[Exercise requirements]: Word for word, copy the data that follows and skip its pictures.

-------- Dataset excerpts

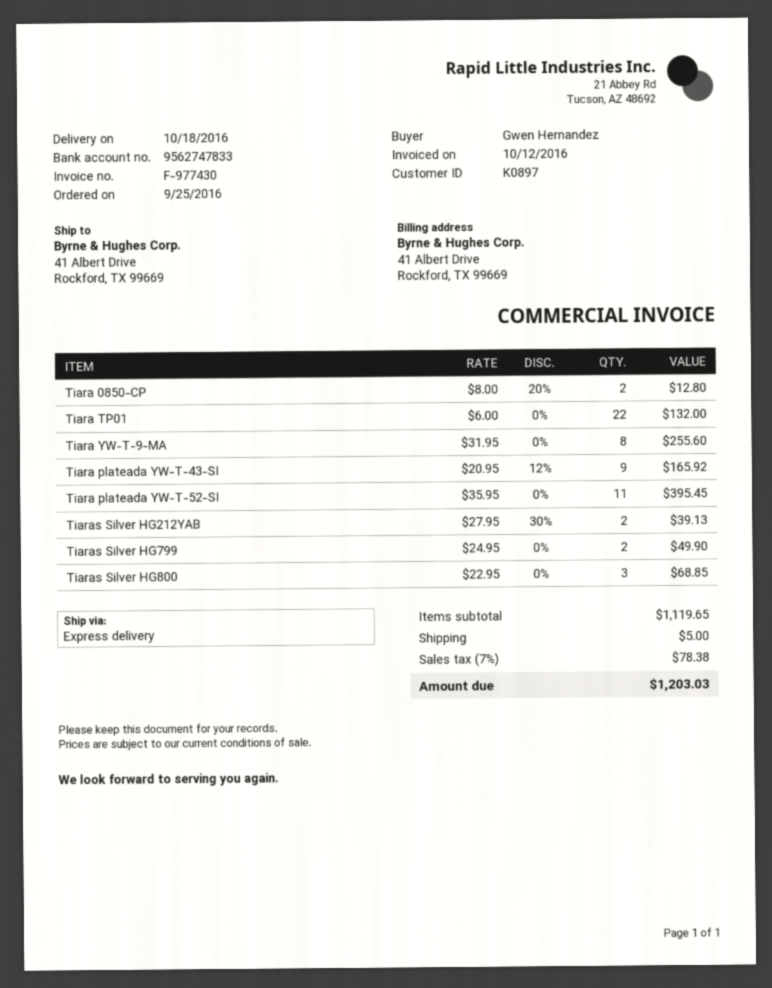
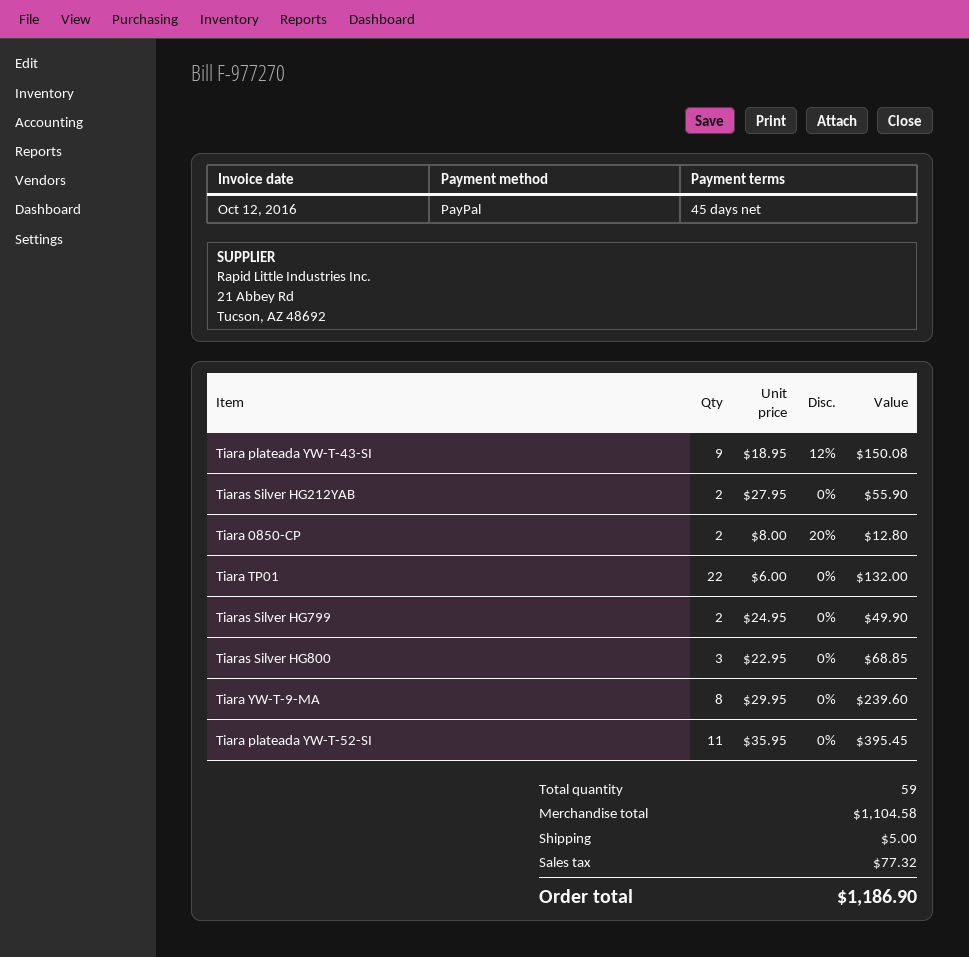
invoice number: F-977430 -> F-977270
Tiara YW-T-9-MA: 8 x 31.95 = 255.60 -> 8 x 29.95 = 239.60
Tiara plateada YW-T-43-SI: 9 x 20.95 - 12% = 165.92 -> 9 x 18.95 - 12% = 150.08
Tiaras Silver HG212YAB: 2 x 27.95 - 30% = 39.13 -> 2 x 27.95 = 55.90
subtotal: 1119.65 -> 1104.58
tax: 78.38 -> 77.32
total: 1203.03 -> 1186.90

----------------

[Task solution]:
invoice number: F-977430 -> F-977270
Tiara YW-T-9-MA: 8 x 31.95 = 255.60 -> 8 x 29.95 = 239.60
Tiara plateada YW-T-43-SI: 9 x 20.95 - 12% = 165.92 -> 9 x 18.95 - 12% = 150.08
Tiaras Silver HG212YAB: 2 x 27.95 - 30% = 39.13 -> 2 x 27.95 = 55.90
subtotal: 1119.65 -> 1104.58
tax: 78.38 -> 77.32
total: 1203.03 -> 1186.90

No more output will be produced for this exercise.